Barack Obama avait promis de fermer cette base militaire, à Cuba, entrée dans l'histoire de la lutte contre le terrorisme. Le Président démocrate n'en a rien fait et l'administration Trump veut garder le lieu ouvert pour vingt ou trente ans encore. Il n'y reste que 40 détenus.
- Mourad Benchellali Auteur
L'an prochain doit s'ouvrir le procès des cinq hommes accusés d'avoir planifié les attentats du 11 septembre 2001. Inculpés il y a déjà dix ans, ils attendent depuis une quinzaine d'années d'être fixés sur leur sort, à Guantánamo. Ils ne sont pas les seuls à végéter dans cette prison d'exception ouverte par l’administration Bush fils à la pointe Sud-Est de l'île de Cuba. Au total, 40 hommes sont toujours enfermés dans cette baie louée aux Américains depuis 1903, et les trois quarts d'entre eux n'ont fait l'objet d'aucune inculpation ou poursuite. Cinq détenus ont même été jugés libérables, mais l'administration Trump s'est pour l'instant opposée à leur sortie. "Voilà notre destin : mourir sans avoir été reconnu coupable", a confié à son avocat un prisonnier yéménite qui a fait plusieurs grèves de la faim.
Mais il est difficile de juger ces hommes sans évoquer les conditions dans lesquelles ils ont été interrogés. Et le secret-défense est régulièrement opposé à ceux qui veulent faire la lumière sur les méthodes de la CIA et de l'armée américaine dans un contexte de guerre contre le terrorisme. Le Camp X Ray, le premier à avoir accueilli des détenus, en 2002, est aujourd’hui désaffecté, les baraquements et les miradors sont recouverts de végétation. Mais il a été décidé de laisser le site en l’état. Pour les organisations de défense des droits de l’Homme, c’est une scène de crimes où la torture a été pratiquée sans doute jusqu’en 2009, moment où l’administration Obama officialise l’interdiction de la torture par les troupes américaines.
Depuis 2002, 780 personnes sont passées par Guantánamo.

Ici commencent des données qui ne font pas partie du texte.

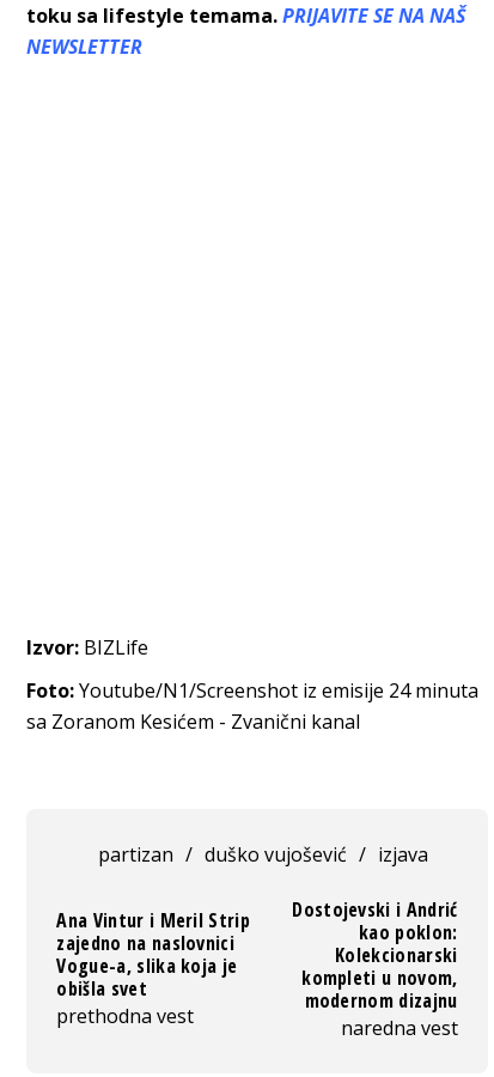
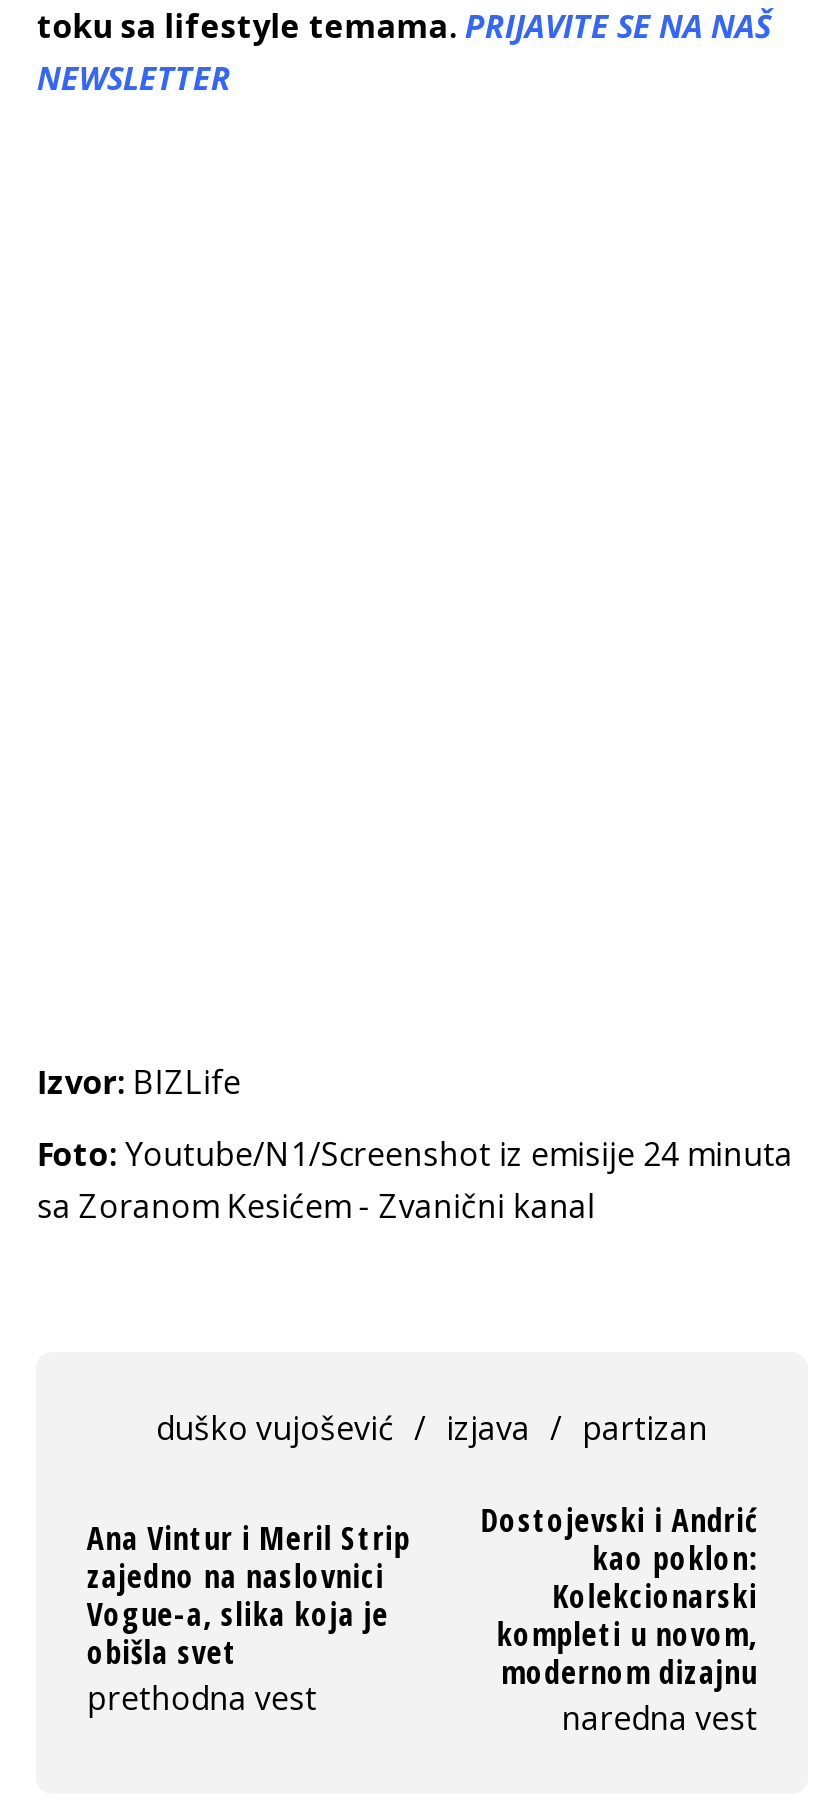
[98,841,428,867] partizan / duško vujošević / izjava -> [156,1406,708,1450] duško vujošević / izjava / partizan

Barack Obama avait annoncé sa fermeture mais il n'a pas tenu sa promesse. Son successeur rêverait de la remplir à nouveau si seulement elle ne coûtait pas si cher.
En dix-huit ans de fonctionnement, Guantánamo a déjà coûté 6 milliards de dollars aux contribuables américains. Guantánamo qui mobilise 1 800 soldats et 300 employés privés. Avec un personnel non permanent et une rotation des gardiens tous les neuf mois. Journaliste au New York Times et spécialiste du lieu, Carol Rosenberg souligne que :
Cette prison coûte 13 millions de dollars par an et par prisonnier, d'après une étude que nous avons trouvée. Le séjour d'un militaire ici revient à peu près à 100 000 dollars. Et Guantánamo coûte cher parce que c'est loin de tout, isolé. Au total, la base compte 6 000 habitants, comme une petite ville. Sans aucune relation avec Cuba. Ils ne peuvent absolument rien acheter là-bas à cause de l'embargo politique et économique. Tout ce qui arrive ici coûte cher. La moindre chose que vous mangez est arrivée réfrigérée via un porte-container ou par un avion frigorifique qui atterrit sur place chaque semaine (avec fruits, légumes et produits frais).
La base américaine de Guantanamo, qui partage 28 kilomètres de frontières avec Cuba, vit en effet en parfaite autonomie. Toute la nourriture, le moindre matériel (générateurs, ordinateurs, voitures) arrive des États-Unis. D’ailleurs, sur le port, des dockers (essentiellement des Philippins et des Jamaïcains employés par des sociétés privées) sont occupés à décharger les centaines de containers d’une énorme barge qui arrive deux fois par mois de Floride.
Ici, on capte les programmes de la radio cubaine, mais aussi ceux de Radio GTMO, la radio militaire US qui diffuse en AM et en FM. Son slogan : "Rockin’ in Fidel’s backyard". Les émissions sont animées par des soldats. La radio existe depuis les années 50 et abrite encore une collection de vinyles un peu poussiéreux. Il paraît qu’en fouillant un peu, on peut y trouver des éditions originales des premiers 33-tours des Beatles, ou des Beach Boys.
Notre correspondant à Washington, Gregory Philipps, a passé cinq jours sur place en novembre dernier à l'occasion de commissions militaires. Pour commenter son "Grand Reportage" : Mourad Benchellali, conférencier, ancien détenu de Guantánamo (pendant deux ans et demi, libéré en juillet 2004 puis condamné à un an de prison ferme en France).